Bantuan pangan untuk Ethiopia akan habis pada Juli

Sapi kurus berjalan di padang rumput desa Gelcha, salah satu daerah yang terdampak kekeringan di daerah Oromia, Ethiopia, pada 2016Hak atas foto Reuters
Image caption Tahun lalu, kekeringan juga melanda Ethiopia.

Ethiopia akan kehabisan bantuan pangan darurat untuk 7,8 juta orang yang terdampak kekeringan pada akhir bulan ini, menurut PBB.

Kelompok bantuan kemanusiaan dan pemerintah tengah meminta bantuan, namun mereka khawatir akan donor fatigue atau kelelahan berderma karena banyaknya krisis yang terjadi di berbagai belahan dunia.

Kelaparan di Nigeria timur laut, Sudan Selatan, Yemen dan Somalia disebut oleh PBB pada Maret lalu sebagai krisis kemanusiaan terparah yang dihadapi oleh dunia sejak 1945.

Namun Ethiopia kini juga sedang menghadapi kesulitan karena gagal hujan secara berturutan.

Pemerintah, meski kini lebih baik dalam menghadapi kekeringan daripada tahun-tahun sebelumnya, kini masih belum memiliki cukup dana untuk mengatasinya.

Mereka mengalokasikan dana tambahan sebesar $381 juta atau Rp5 triliun lebih selama dua tahun terakhir, tapi tak mampu untuk mengatasi tahun ketiga.

Situasi ini membuat Ethiopia berada dalam kondisi yang “suram”, menurut John Aylieff dari Program Pangan Dunia, sebuah badan PBB.

“Secara nasional, makanan akan habis pada akhir Juni,” katanya pada wartawan, Jumat.

“Artinya 7,8 juta orang yang membutuhkan bantuan pangan kemanusiaan di Ethiopia akan mengalami pemotongan bantuan secara mendadak pada akhir Juni.”

Pernyataan serupa juga disampaikan oleh John Graham dari Save the Children.

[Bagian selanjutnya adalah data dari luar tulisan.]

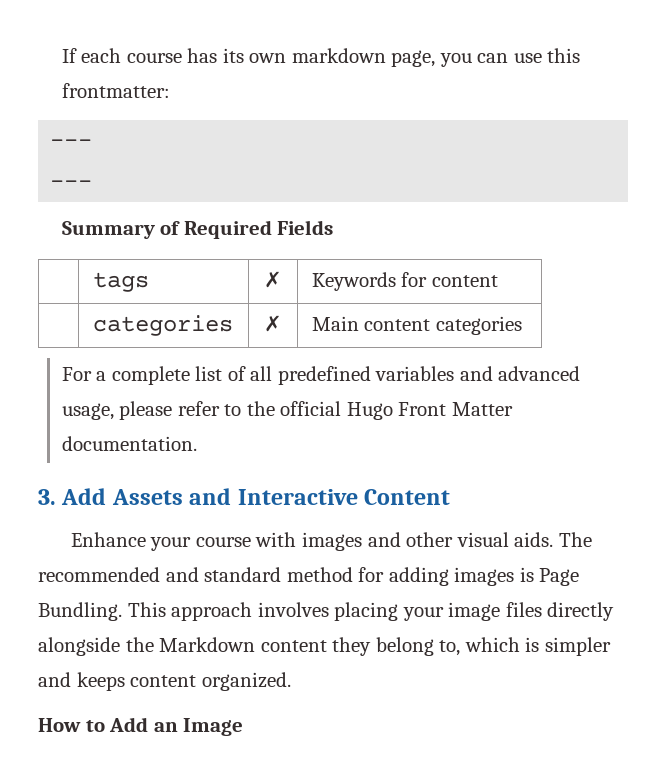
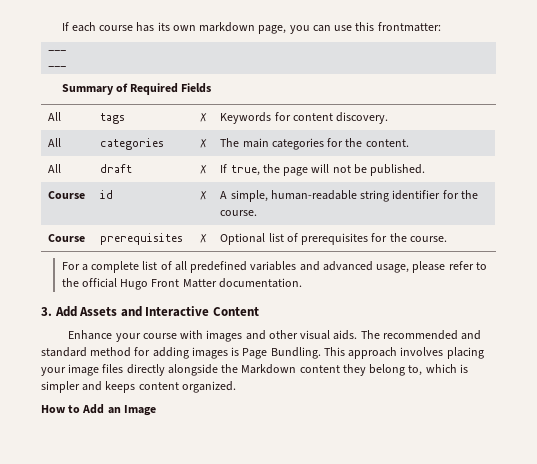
- | tags | ✗ | Keywords for content
- | categories | ✗ | Main content categories
+ All | tags | ✗ | Keywords for content discovery.
+ All | categories | ✗ | The main categories for the content.
+ All | draft | ✗ | If true, the page will not be published.
+ Course | id | ✗ | A simple, human-readable string identifier for the course.
+ Course | prerequisites | ✗ | Optional list of prerequisites for the course.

Pada kantor berita AFP, dia mengatakan, “Setelah makanan habis, kita tidak tahu apa yang akan terjadi. Dan tanpa makanan dasar, akan muncul masalah malnutrisi karena mereka tidak dapat makan. Anak-anak ini akan sangat kekurangan gizi dan di sinilah situasinya menjadi berbahaya.”